Two Western freelance journalists have been flown to Nairobi, Kenya after being freed by their kidnappers in Somalia late Wednesday. The pair endured months of mental and physical anguish while their captors demanded a ransom payment for their release.

Canadian journalist Amanda Lindhout and Australian photojournalist Nigel Brennan flew out of Mogadishu on a chartered plane Wednesday, 15 months after they were kidnapped by gunmen on a road outside of Mogadishu.

The kidnappers reportedly handed over the journalists to four members of Somalia's transitional federal government late Wednesday at a security checkpoint in the capital. Details of the release have not been made public.

In a subsequent interview with Canadian Television, Lindhout described her life in captivity as "extremely difficult." Ten months ago, the pair tried to escape, but they were quickly recaptured. The journalists were separated and kept most of the time chained up in a dark, windowless room.

As negotiations for their release dragged on, Lindhout says she was routinely beaten and forced to call her mother by phone to plead for payment. She says her captors insisted that $1 million was not an unreasonable amount because they believed everyone in Canada was wealthy.

In a separate interview with Reuters new agency, Brennan said he, too, was kept in chains and was pistol-whipped by his captors. He said he and Lindhout were held by the same people who kidnapped them. But he said he feared that the gunmen would lose patience and sell them to al-Shabab, a militant, al-Qaida-linked Islamic group that controls parts of Mogadishu.
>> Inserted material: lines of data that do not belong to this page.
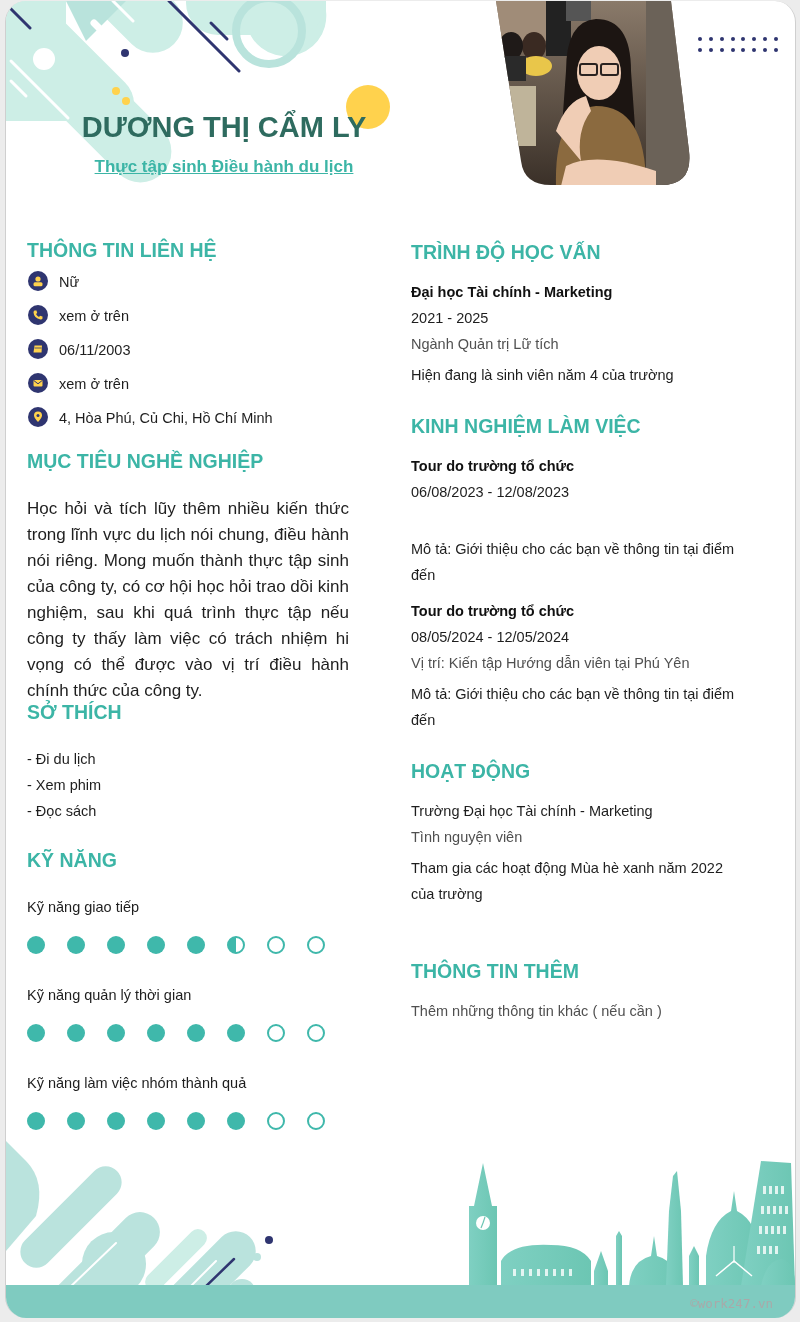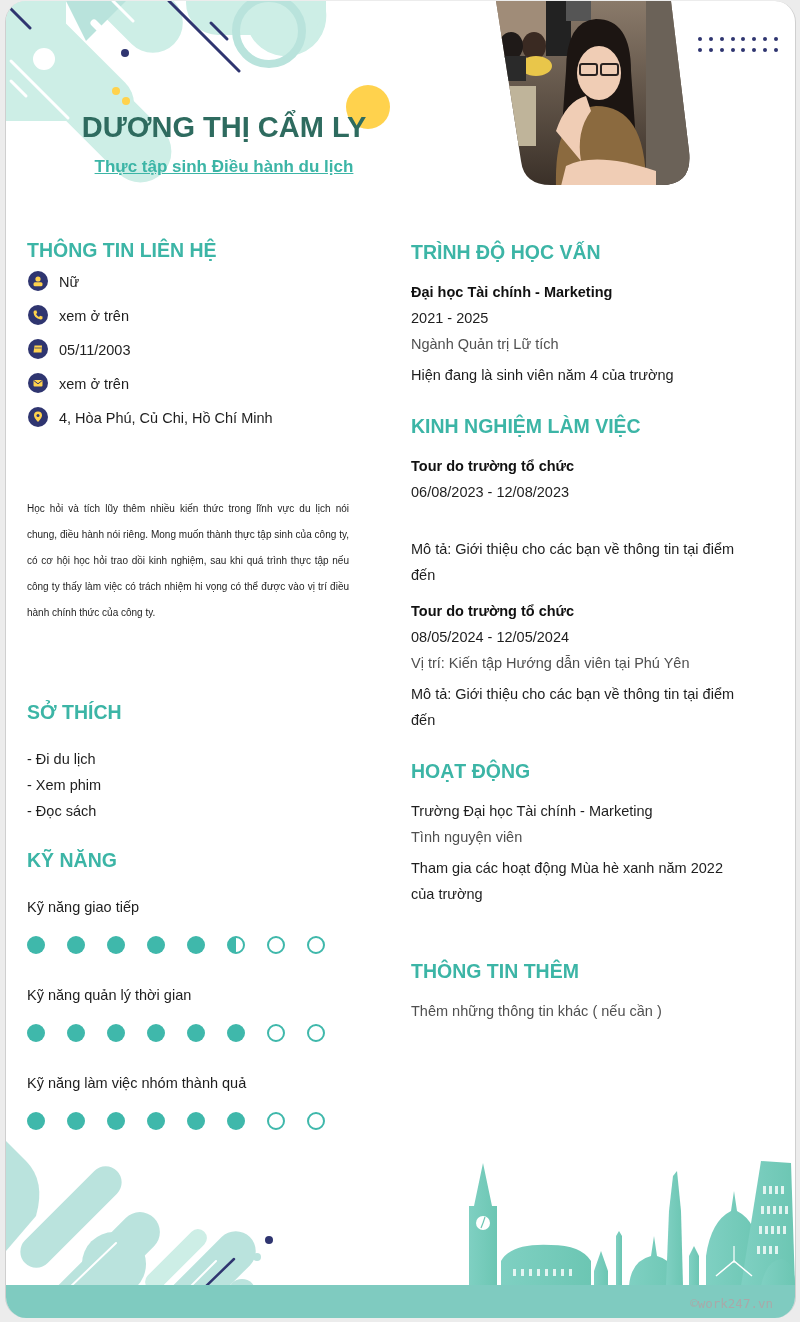--- a/index.html
+++ b/index.html
@@ -143,7 +143,7 @@
         <line x1="2.5" y1="5" x2="9.6" y2="5" stroke="#2f3570" stroke-width="0.8"></line>
       </svg>
   </div>
-  <div class="txt" style="left:53px;top:341px">05/11/2003</div>
+  <div class="txt" style="left:53px;top:341px">06/11/2003</div>
 
   <div class="contact-icon" style="left:22px;top:372px">
     <svg viewBox="0 0 12 12">

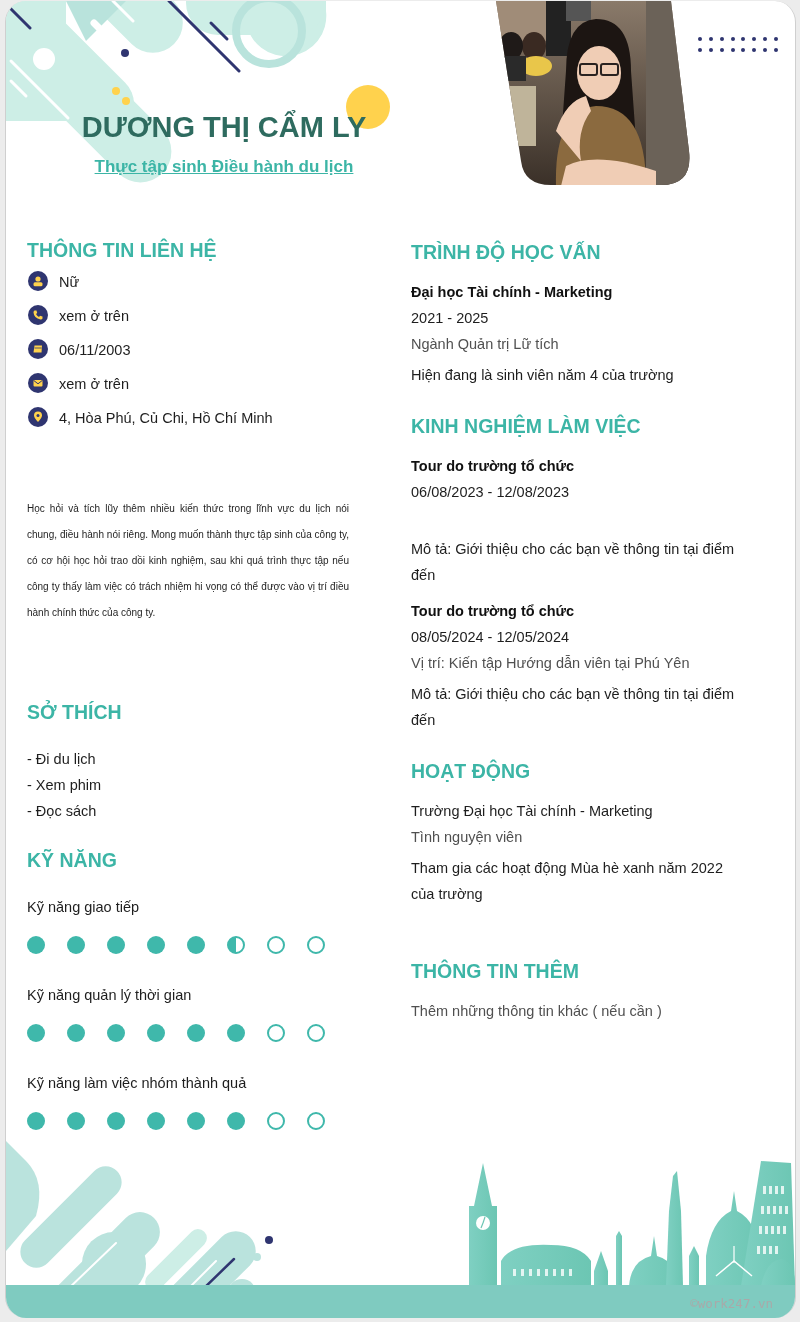--- a/index.html
+++ b/index.html
@@ -161,6 +161,7 @@
   </div>
   <div class="txt" style="left:53px;top:409px">4, Hòa Phú, Củ Chi, Hồ Chí Minh</div>
 
+  <div class="h2" style="left:21px;top:449px">MỤC TIÊU NGHỀ NGHIỆP</div>
   <div class="para">Học hỏi và tích lũy thêm nhiều kiến thức trong lĩnh vực du lịch nói chung, điều hành nói riêng. Mong muốn thành thực tập sinh của công ty, có cơ hội học hỏi trao dồi kinh nghiệm, sau khi quá trình thực tập nếu công ty thấy làm việc có trách nhiệm hi vọng có thể được vào vị trí điều hành chính thức của công ty.</div>
 
   <div class="h2" style="left:21px;top:700px">SỞ THÍCH</div>

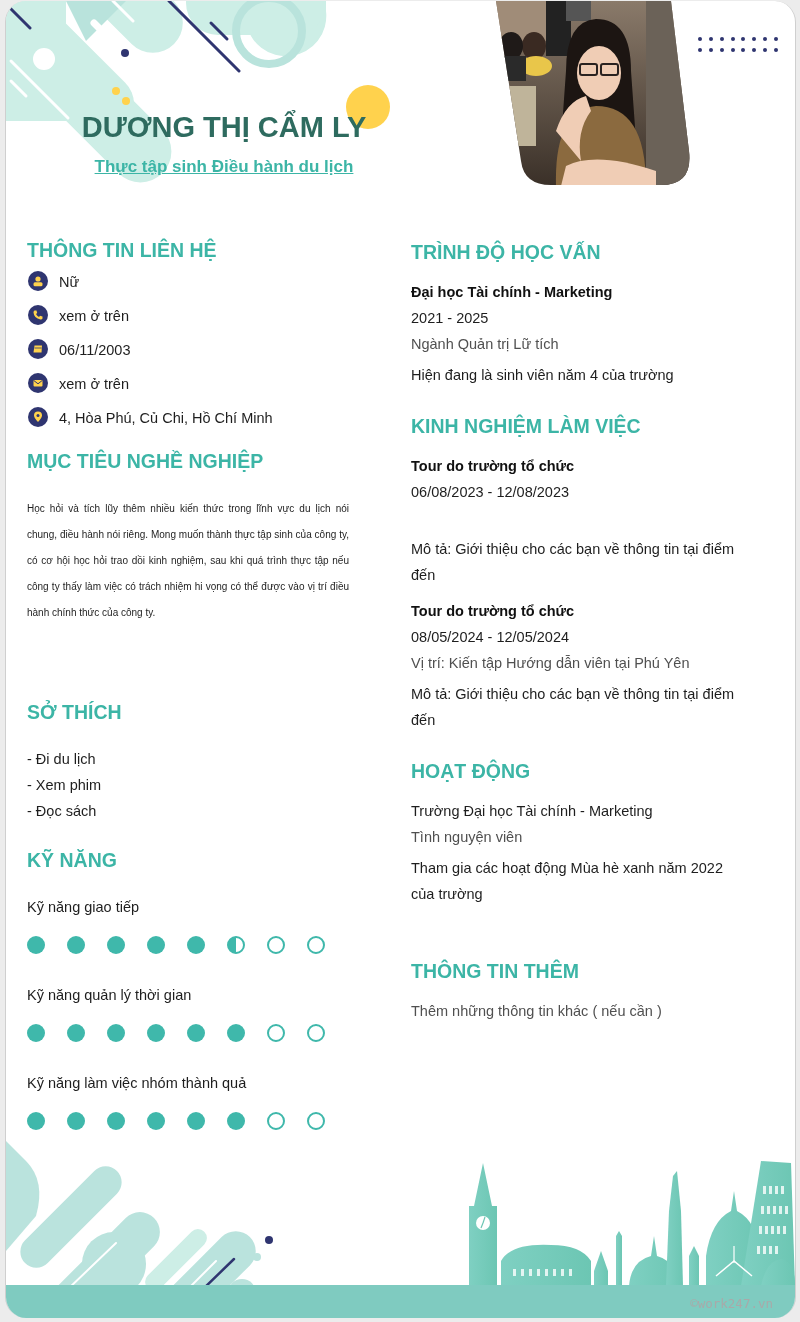--- a/index.html
+++ b/index.html
@@ -21,7 +21,7 @@
   .contact-icon { position: absolute; width: 20px; height: 20px; border-radius: 50%; background: #2f3570; display: flex; align-items: center; justify-content: center; }
   .contact-icon svg { width: 12px; height: 12px; }
 
-  .para { position: absolute; left: 21px; top: 495px; width: 322px; font-size: 10px; color: #1e1e1e; line-height: 26px; text-align: justify; }
+  .para { position: absolute; left: 21px; top: 495px; width: 322px; font-size: 17px; color: #1e1e1e; line-height: 26px; text-align: justify; }
 
   .rating { position: absolute; left: 21px; display: flex; gap: 22px; }
   .rating span { width: 18px; height: 18px; border-radius: 50%; box-sizing: border-box; display: block; }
There are unconfirmed reports that al-Shabab had offered the kidnappers as much as half-a-million dollars for the pair.

The governments of Canada and Australia have a strict policy against making ransom payments. Several months ago, the family of Nigel Brennan expressed their frustration to the media in Australia, saying that little progress was being made to secure the release of the journalists.

On Thursday, Somalia's Prime Minister Omar Abdirashid Sharmarke refused to comment on reports that a ransom of as much as $700,000 was eventually paid to the kidnappers.

The prime minister says his government sends its gratitude to those involved in the negotiations for the journalists' release. He says it is not, however, appropriate to talk about whether a ransom payment was made.

An international security analyst with experience in kidnapping and ransom negotiations in Somalia tells VOA that an undisclosed amount of money was raised by the families of the victims, and subsequently paid through local Somali contacts.

Somalia remains one the most of the dangerous places in the world for journalists. Eighteen journalists have been killed there since 2005, hit by stray bullets or targeted by assassins. In recent years, there have been several attempted and successful kidnappings of western journalists in southern Somalia and in the northern semi-autonomous region of Puntland.